The film was a blockbuster and ran for more than 100 days in theatres. With consecutive box office hits from The News, Thalastaanam, Mafia and Ekalavyan, Suresh Gopi was catapulted to the status of a matinée idol. After the success of the 1994 blockbuster Commissioner in Andhra Pradesh, Ekalavyan was dubbed in Telugu and released as CBI Officer which also became a commercial success. The film is said to be an inspiration for the 2014 Hindi film Singham Returns.

Plot
Swami Amoorthananda is a psychotic holy godman with strong international connections and also runs a powerful narcotics mafia in Kerala. He also has several connections within political circles and is also a good orator, where he draws many devotees from abroad and makes them to slowly turn into addicts.

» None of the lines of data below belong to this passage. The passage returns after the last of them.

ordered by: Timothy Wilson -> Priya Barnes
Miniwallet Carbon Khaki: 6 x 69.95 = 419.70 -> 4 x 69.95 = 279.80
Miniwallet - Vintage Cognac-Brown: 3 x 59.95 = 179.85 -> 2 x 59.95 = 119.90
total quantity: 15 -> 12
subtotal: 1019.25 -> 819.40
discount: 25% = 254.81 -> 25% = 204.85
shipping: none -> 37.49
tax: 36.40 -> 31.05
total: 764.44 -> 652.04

A series of murders at Kovalam beach invites sharp criticism of the Kerala Government and the C.M Sreedharan decides to bring Narcotics Wing Madhavan IPS to investigate the case. Arriving in Kerala from New Delhi and assisted by a smart C.I Sharath Chandran, Madhavan's aggressive way of investigation leads him to Amoorthananda's ashram, which creates a panic in the state. Amoorthananda decides to eliminate Madhavan and also plans to topple Sreedharan by appointing his aide Velayudhan as the new C.M. 

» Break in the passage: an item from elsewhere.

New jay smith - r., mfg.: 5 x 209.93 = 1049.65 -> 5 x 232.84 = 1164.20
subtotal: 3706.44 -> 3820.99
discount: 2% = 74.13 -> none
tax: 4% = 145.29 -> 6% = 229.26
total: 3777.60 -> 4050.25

Upon the orders from Amoorthananda, Mahesh Nair, a notorious terrorist arrives in Kerala, where he kills Sharath Chandran, which forces Madhavan to react violently and raids the ashram and botches Amoorthananda's plot to cause a series of bomb blasts in the state. Madhavan also kills Amoorthananda and Mahesh Nair, thus saving the state from a series of blasts and communal riots.

Cast

Production

Filming 
The film was shot mostly in and around Trivandrum and Kovalam. A large part was also shot in Kozhikode. It was produced by P. V. Gangadharan for Grihalakshmi Productions. The camera was done by Ravi K. Chandran and editing by L. Bhoominathan. Rajamani did the background score, and Boban was the art director.

Casting
Initially, Shaji Kailas and scriptwriter Renji Panicker had planned to rope in Mammootty to do the lead role in this flick, while Suresh Gopi was also part of the initial star cast, but his role was that of the second hero. After hearing the script, Mammootty told Shaji Kailas that he is not impressed with the dialogues. Due to this, Shaji Kailas decided to start the film with Suresh Gopi in the lead, and the originally planned role for Suresh was later given to Siddique.

Box office
Ekalavyan became a commercial success and ran for 200 days in theatres. The film shattered many collection records and elevated Suresh Gopi to the status of the matinée idol and the second action superstar ever in Malayalam cinema after Jayan. It also helped him to fetch more action-oriented roles. 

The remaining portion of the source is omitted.